(Image comparison data)
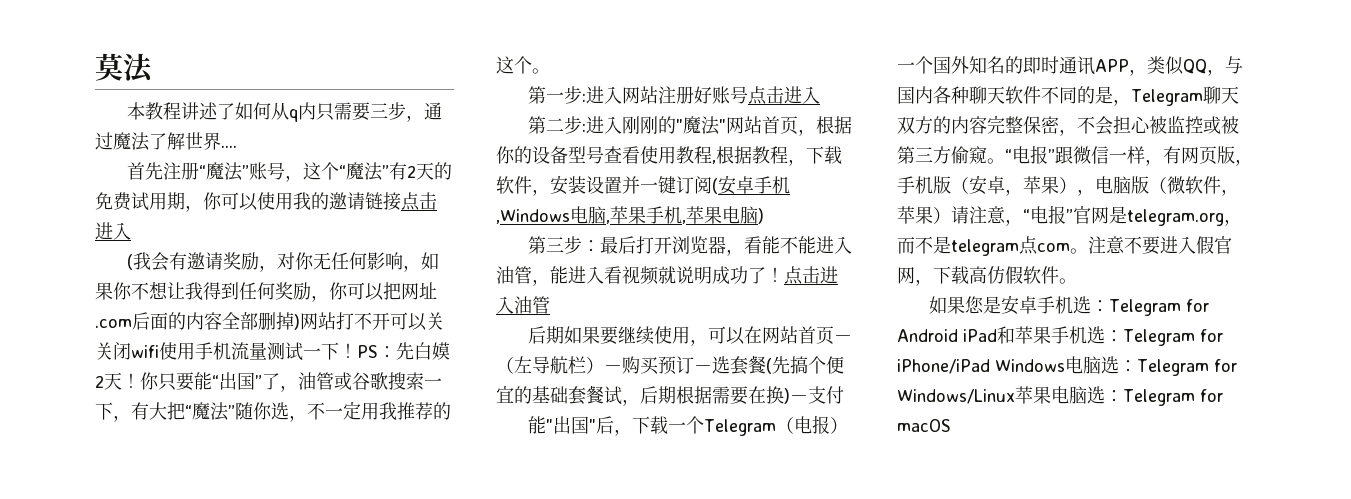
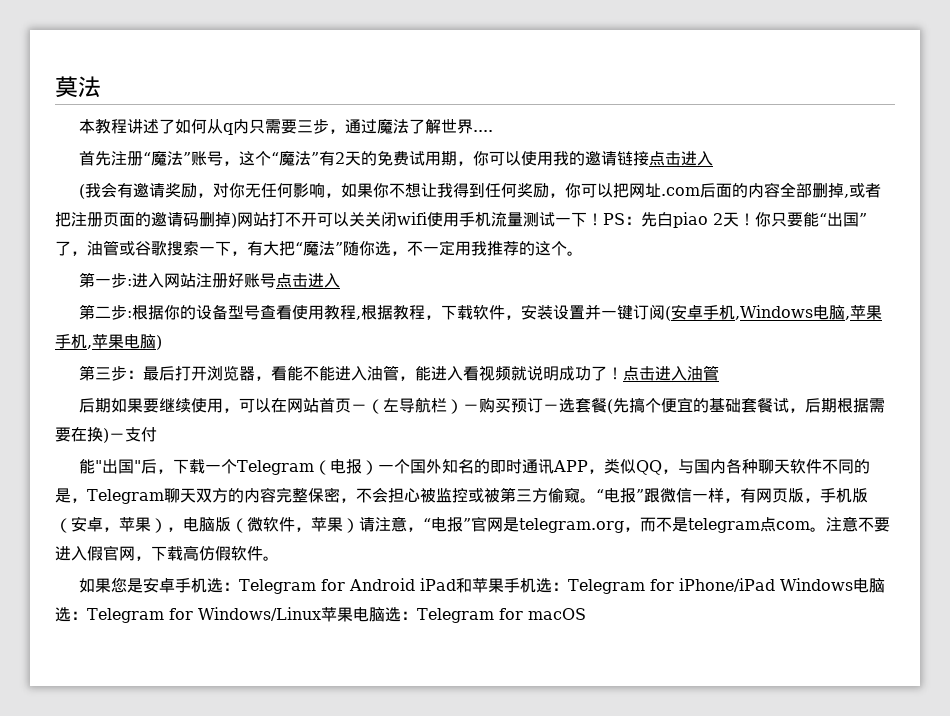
- (我会有邀请奖励，对你无任何影响，如果你不想让我得到任何奖励，你可以把网址.com后面的内容全部删掉)网站打不开可以关关闭wifi使用手机流量测试一下！
+ (我会有邀请奖励，对你无任何影响，如果你不想让我得到任何奖励，你可以把网址.com后面的内容全部删掉,或者把注册页面的邀请码删掉)网站打不开可以关关闭wifi使用手机流量测试一下！
- PS：先白嫫2天！
+ PS：先白piao 2天！
- 第二步:进入刚刚的"魔法"网站首页，根据你的设备型号查看使用教程,根据教程，下载软件，安装设置并一键订阅(安卓手机,Windows电脑,苹果手机,苹果电脑)
+ 第二步:根据你的设备型号查看使用教程,根据教程，下载软件，安装设置并一键订阅(安卓手机,Windows电脑,苹果手机,苹果电脑)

> [WHAT NEEDS TO BE DONE]: Working through the records, find each line containing the word "苹果电脑" and copy it.

> [WRITTEN SOLUTION]:
- 第二步:进入刚刚的"魔法"网站首页，根据你的设备型号查看使用教程,根据教程，下载软件，安装设置并一键订阅(安卓手机,Windows电脑,苹果手机,苹果电脑)
+ 第二步:根据你的设备型号查看使用教程,根据教程，下载软件，安装设置并一键订阅(安卓手机,Windows电脑,苹果手机,苹果电脑)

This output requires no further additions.